**DATA TO EXAMINE**:
────────────────────

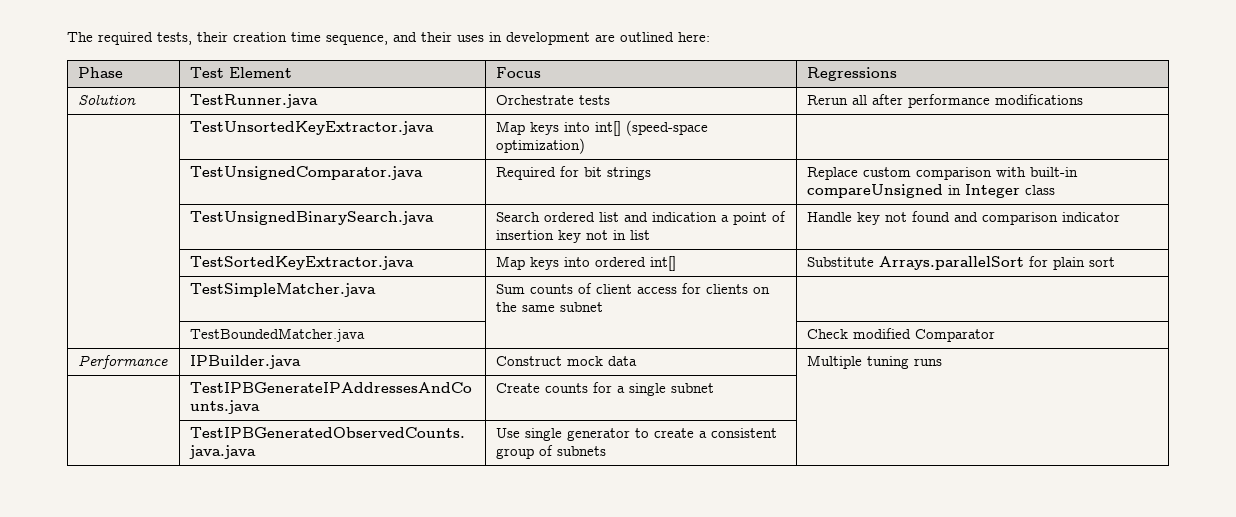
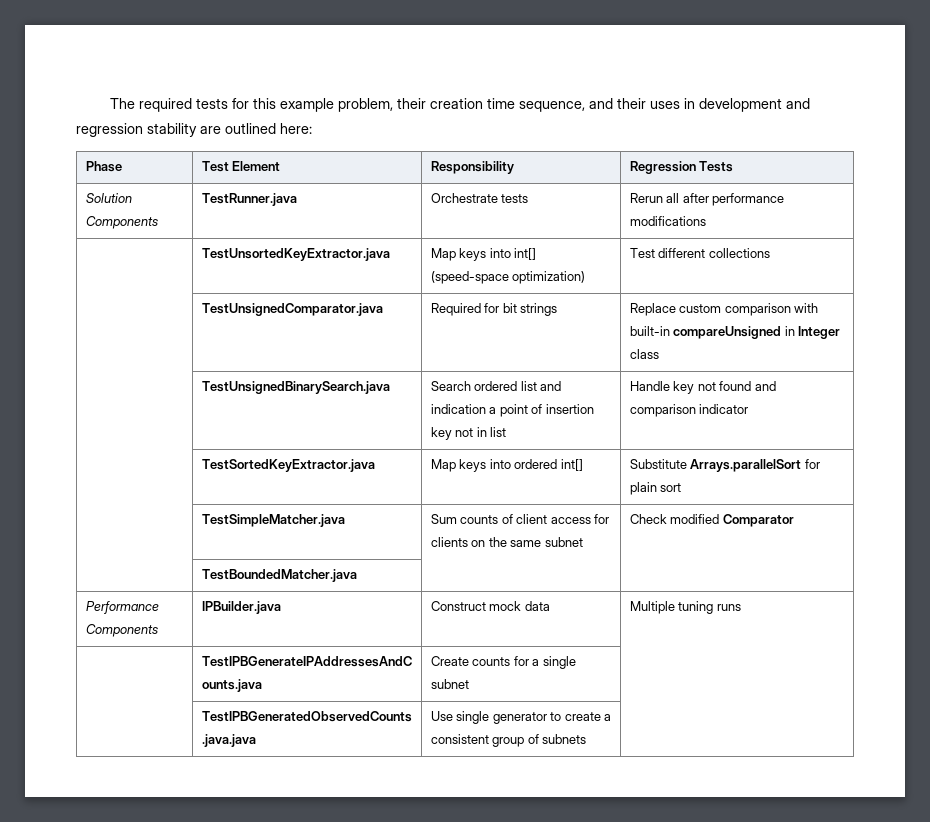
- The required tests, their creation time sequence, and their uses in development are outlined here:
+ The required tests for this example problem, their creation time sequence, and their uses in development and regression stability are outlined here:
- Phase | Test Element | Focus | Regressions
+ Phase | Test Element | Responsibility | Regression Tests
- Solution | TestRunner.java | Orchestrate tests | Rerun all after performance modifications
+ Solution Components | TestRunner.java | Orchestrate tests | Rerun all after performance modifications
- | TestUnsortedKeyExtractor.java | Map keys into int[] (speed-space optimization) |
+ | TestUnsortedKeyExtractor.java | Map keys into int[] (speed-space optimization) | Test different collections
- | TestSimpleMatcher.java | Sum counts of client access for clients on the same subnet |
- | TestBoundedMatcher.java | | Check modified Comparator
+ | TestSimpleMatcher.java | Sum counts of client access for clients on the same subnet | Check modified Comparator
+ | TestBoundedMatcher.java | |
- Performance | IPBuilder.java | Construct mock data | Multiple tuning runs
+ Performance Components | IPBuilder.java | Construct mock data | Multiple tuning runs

────────────────────

**INSTRUCTIONS TO FOLLOW**: Return each line of the material above that holds the string "modifications".

**EXERCISE ANSWER**:
- Solution | TestRunner.java | Orchestrate tests | Rerun all after performance modifications
+ Solution Components | TestRunner.java | Orchestrate tests | Rerun all after performance modifications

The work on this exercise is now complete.